Mission Statement:

School Staff Against Sexual Violence aims to empower teachers, counselors, students, parents, and community members with knowledge and strategies to disrupt male sexual violence on K-12 campuses. As tenured insiders, we apply our highly nuanced understanding of K-12 systems and governance, and explain the esoteric and complex ways K-12 education subverts its responsibilities under the law. We do this by providing safe, and healing spaces, creative collaboration with diverse stakeholders, grassroots organizing, a praxis of disruption, and a full discussion of the historical and cultural contexts which intersect with this issue.

We are a grassroots coalition of activists lead by teachers and school staff employed in our nation’s K-12 schools, who are fed up with the excuses, ignorance, and minimization of the problem from our leaders.

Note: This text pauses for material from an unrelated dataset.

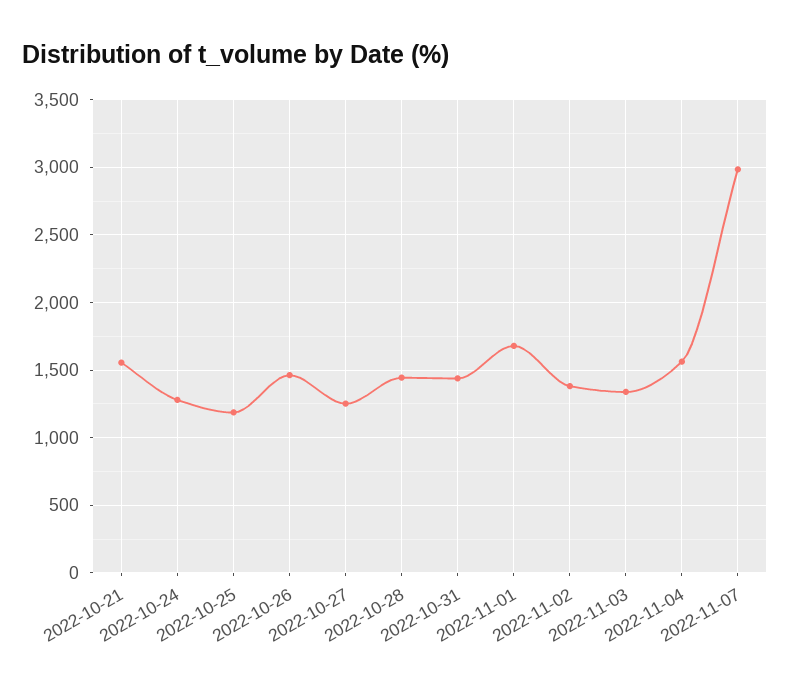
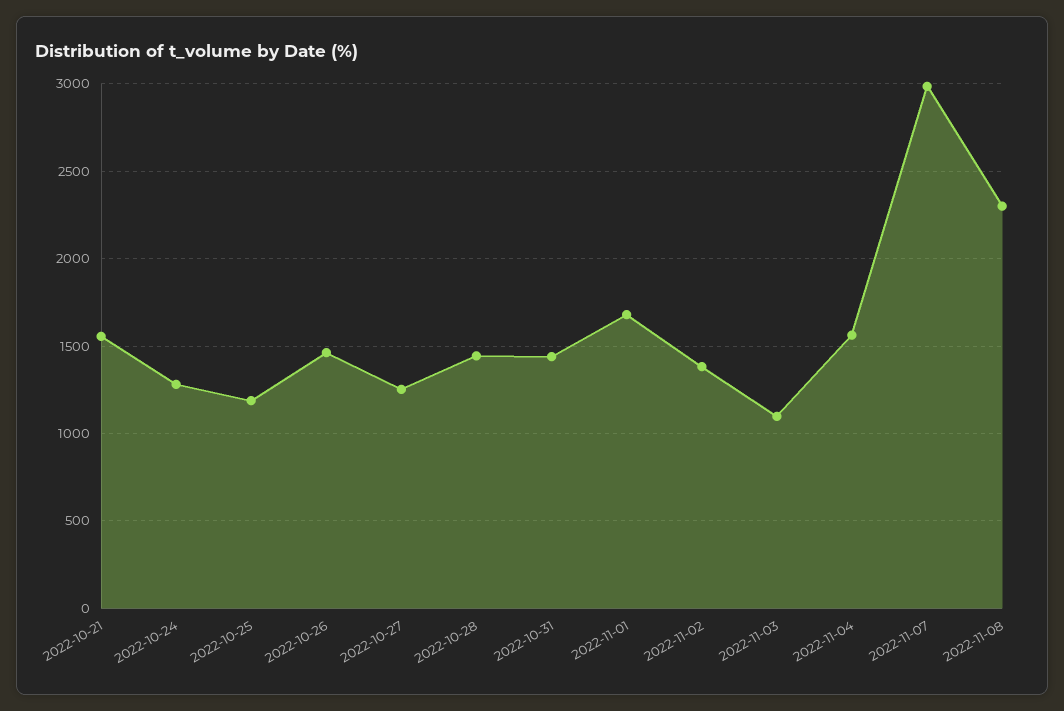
2022-11-03: 1350 -> 1100
2022-11-08: none -> 2300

We needed to reach out to others beyond our own school sites and districts because there are SO FEW of us working on this problem from within. Shockingly, none of us were ever trained on recognizing, reporting, and intervening on student on student sexual harassment and violence, despite being mandated to do so.

We each tried to dig into the problem alone, working in isolation from anyone else with knowledge or self-possession to help students. We suffered SIGNFICANT backlash and microaggressions, and those of us without tenure lost jobs despite being very effective teachers.

We formed this space out of sheer desperation, and the need for love, truth, and beauty in such a morass of ugliness and lies. We have been blessed with sage wisdom from many, and the love and belonging just keeps growing. We have learned a lot, and have turned this knowledge into a clear framework for others to use.

We began as an affinity group in 2021 as a unit of study for a graduate thesis project. Inspired by the ground breaking work of Paulo Freire, we were assembled to share our narratives about our efforts to advocate for justice for student victims of school based sexual harm on California K-12 campuses.

Over a period of several months, teachers from around the state each chronicled the horrific oppression they had experienced while trying to help student victims of school based sexual harm. As we spoke, important common themes emerged. We knew that we were creating something unique in the nation, and decided to keep going after the study concluded.

The space that we made for ourselves became our refuge. In this safe space, we collected ourselves, and grew stronger, smarter, and organized.

Are we still afraid? Yes. Every day. But we refuse to back down.

Note: The original members of the confidential affinity group have changed since the study—some have left, and others have joined since then.